§ Prompt
With every picture left out, give the data below back exactly.

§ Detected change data
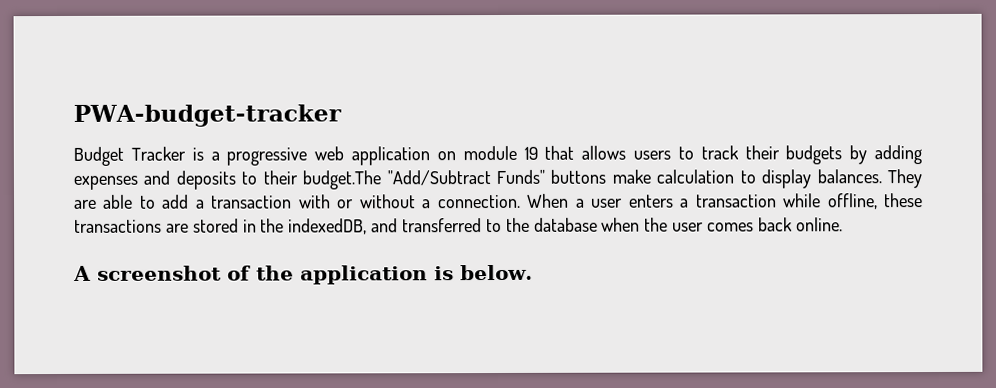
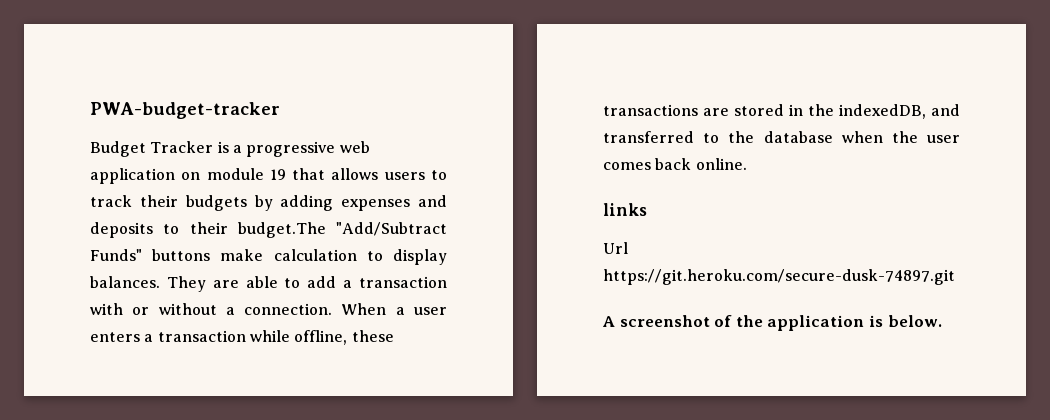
(843, 224) none -> [603,203,647,216] [603,242,628,254] [603,269,955,285] // links // Url https://git.heroku.com/secure-dusk-74897.git

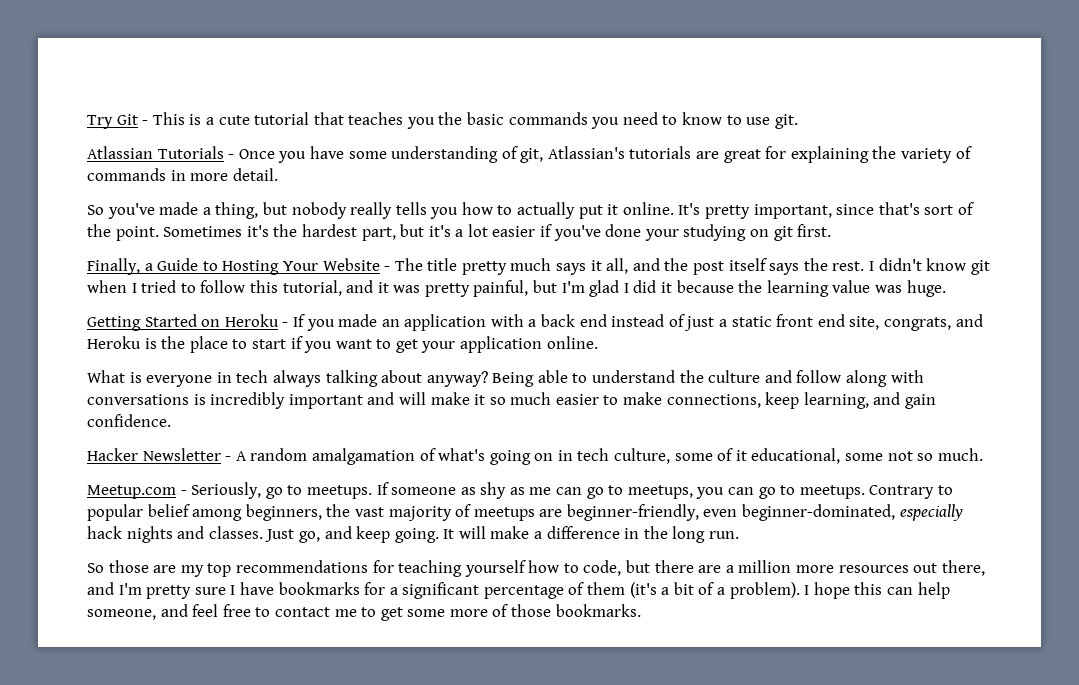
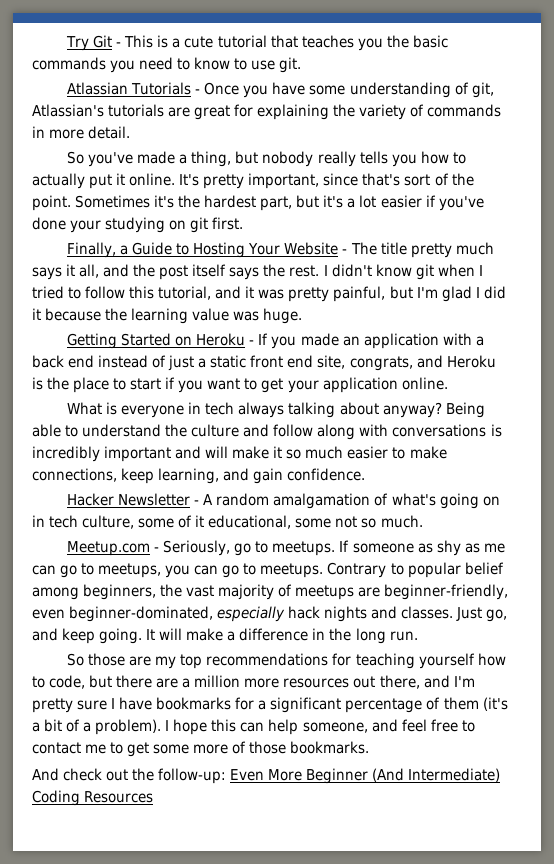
(641, 610) none -> [32,768,501,784] [32,790,154,806] // And check out the follow-up: Even More Beginner (And Intermediate) Coding Resources

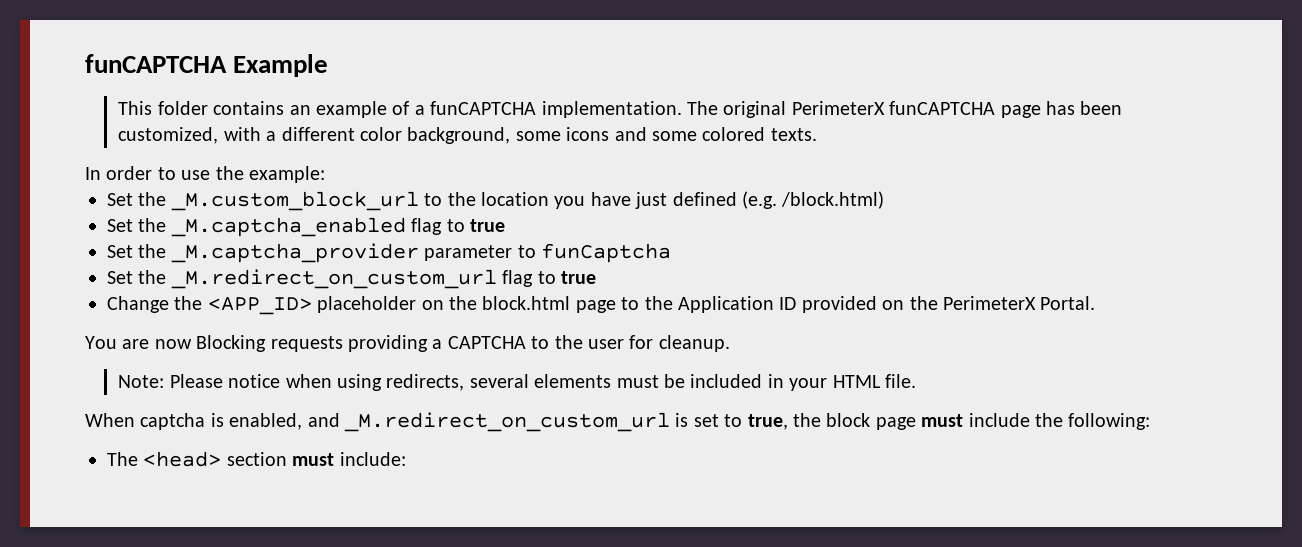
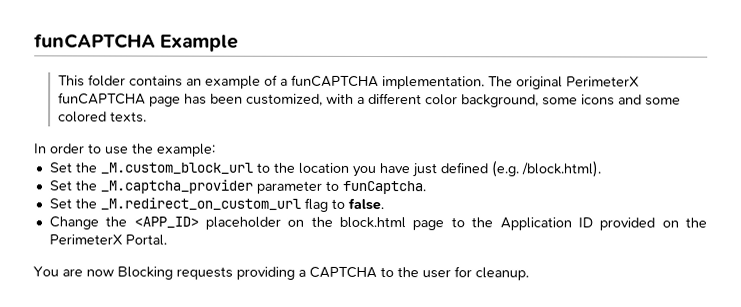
[781,191,885,209] [107,217,505,237] /block.html) // Set the _M.captcha_enabled flag to true -> [520,160,601,178] /block.html).
[541,243,671,263] funCaptcha -> [341,180,426,195] funCaptcha.
[561,271,596,284] true -> [347,197,384,211] false.
[118,374,917,391] [85,412,1151,432] [107,451,406,467] // Note: Please notice when using redirects, several elements must be included in your HTML file. // When captcha is enabled, and _M.redirect_on_custom_url is set to true, the block page must include the following: // The <head> section must include: -> (529, 274) none

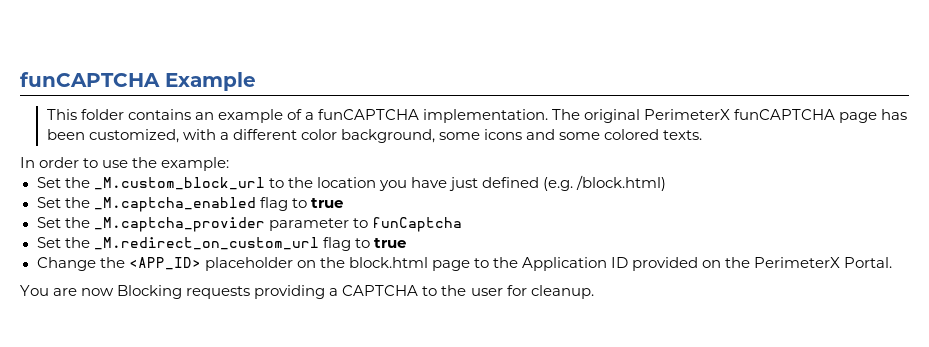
[520,160,601,178] /block.html). -> [576,175,667,191] [36,197,343,212] /block.html) // Set the _M.captcha_enabled flag to true
[341,180,426,195] funCaptcha. -> [371,217,462,232] funCaptcha
[347,197,384,211] false. -> [373,238,406,248] true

§ Your response
(843, 224) none -> [603,203,647,216] [603,242,628,254] [603,269,955,285] // links // Url https://git.heroku.com/secure-dusk-74897.git

(641, 610) none -> [32,768,501,784] [32,790,154,806] // And check out the follow-up: Even More Beginner (And Intermediate) Coding Resources

[781,191,885,209] [107,217,505,237] /block.html) // Set the _M.captcha_enabled flag to true -> [520,160,601,178] /block.html).
[541,243,671,263] funCaptcha -> [341,180,426,195] funCaptcha.
[561,271,596,284] true -> [347,197,384,211] false.
[118,374,917,391] [85,412,1151,432] [107,451,406,467] // Note: Please notice when using redirects, several elements must be included in your HTML file. // When captcha is enabled, and _M.redirect_on_custom_url is set to true, the block page must include the following: // The <head> section must include: -> (529, 274) none

[520,160,601,178] /block.html). -> [576,175,667,191] [36,197,343,212] /block.html) // Set the _M.captcha_enabled flag to true
[341,180,426,195] funCaptcha. -> [371,217,462,232] funCaptcha
[347,197,384,211] false. -> [373,238,406,248] true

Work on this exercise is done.